Very soon I will be reaching my 68th birthday; almost at the seventh decade portal. I sit here today, alone, staring at this typewriter, and my mind (yes Virginia, there is a mind inside there, somewhere…) wonders about, unfettered and unhinged from any and all the pertinent pressures of daily living. Not a small accomplishment, mind you.
So, I thought I would give myself a gift and return to these blog pages, an area of my liking which I have left unattended for a long time. I stare at Maria José, who is my daily companion, a beautiful plant which sits there giving me her company (yes, “her”) without uttering any complaints or endearments, for that matter. I hope she gives me a clue about what to write… but, like a good psychiatrist, just listens, stares and says nothing…
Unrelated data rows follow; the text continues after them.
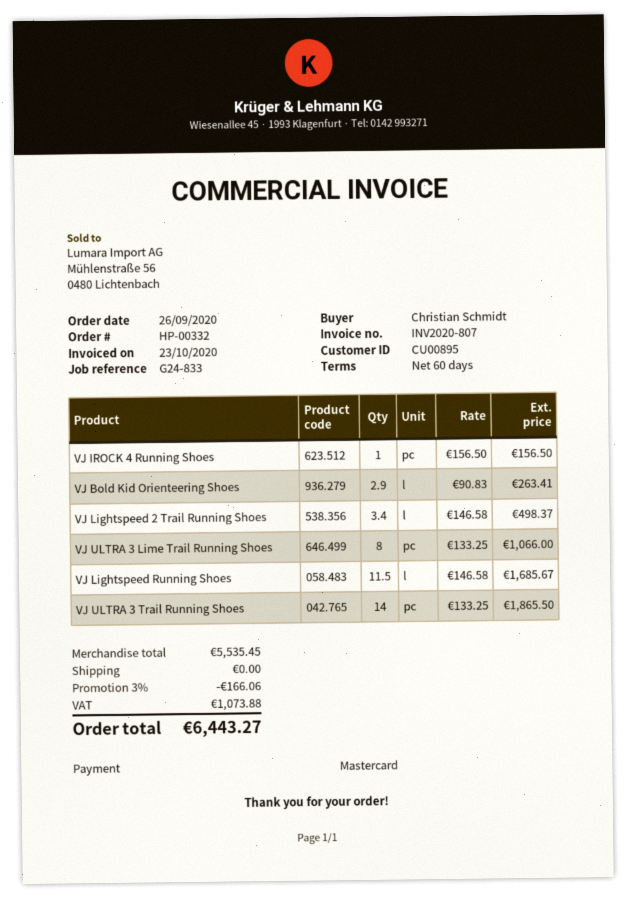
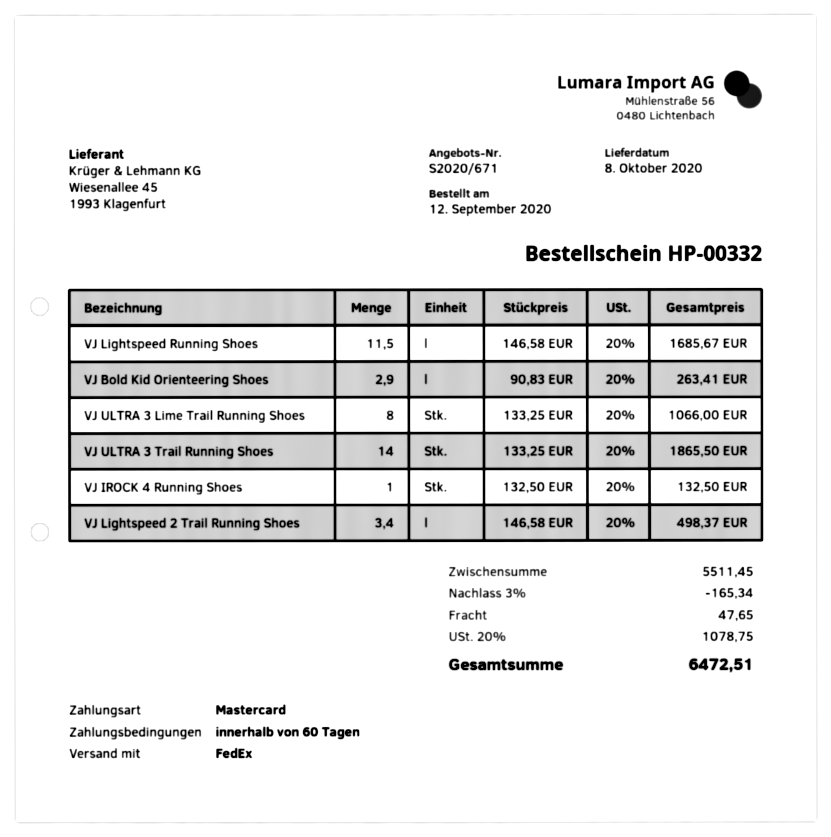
order date: 2020-09-26 -> 2020-09-12
VJ IROCK 4 Running Shoes: 1 x 156.50 = 156.50 -> 1 x 132.50 = 132.50
subtotal: 5535.45 -> 5511.45
discount: 3% = 166.06 -> 3% = 165.34
shipping: 0.00 -> 47.65
tax: 1073.88 -> 1078.75
total: 6443.27 -> 6472.51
I look at two of my father’s paintings which also accompany my days or, at least the time I spend here sitting at the computer. His living presence comes to mind; his love for Bohemian Life (no, not the beer… the lifestyle) which, somehow was passed on to me unknowingly; there is truth in saying that genes do not lie… Within me, all my life, there has been an internal strife between those paternal genes which espoused love, life, and the pursuit of relative happiness and the maternal ones, which predicated practical issues and thoughts… Hmmm… how is that for a perfect balance… or imbalance?
Small reminders of life’s passing are at my fingertips… like my driver license renewal, due at my birthday and letting me know the state will only trust me to handle the intricacies of driving around their roads for periods of 5 years or less from now on… lest I become a veritable menace to other citizens… even those who may be sharing those very same roads the authorities so want to protect while they drive stone drunk or, just plain stoned…
Over the past 3 months, I had the opportunity to visit with two of my aunts. One on my father’s side and one on my mother’s side, this last happens to be my godmother as well, and whom I had not seen in some 20 odd years. They both had about the same age (never ask or divulge the age of a lady, although once past 80… does it really matter?) and living a very different lifestyle.
|Tia Marta R.I.P.|
My paternal aunt, a widow for some 25 years, had received the news that a small cancer point had been discovered, for a second time, in her lungs. She, at the time of our visit and as always, was cutting a figure larger than life; easy going, content and looking forward to whether one day or one decade of life lay ahead. Unfortunately, she passed on. I say unfortunately, for she leaves a void in the heart of those who loved her. Yet, to the last minute (I spoke with her 5 days before what would be her last day) she was happy and accepting of her life as well lived, for indeed it had been.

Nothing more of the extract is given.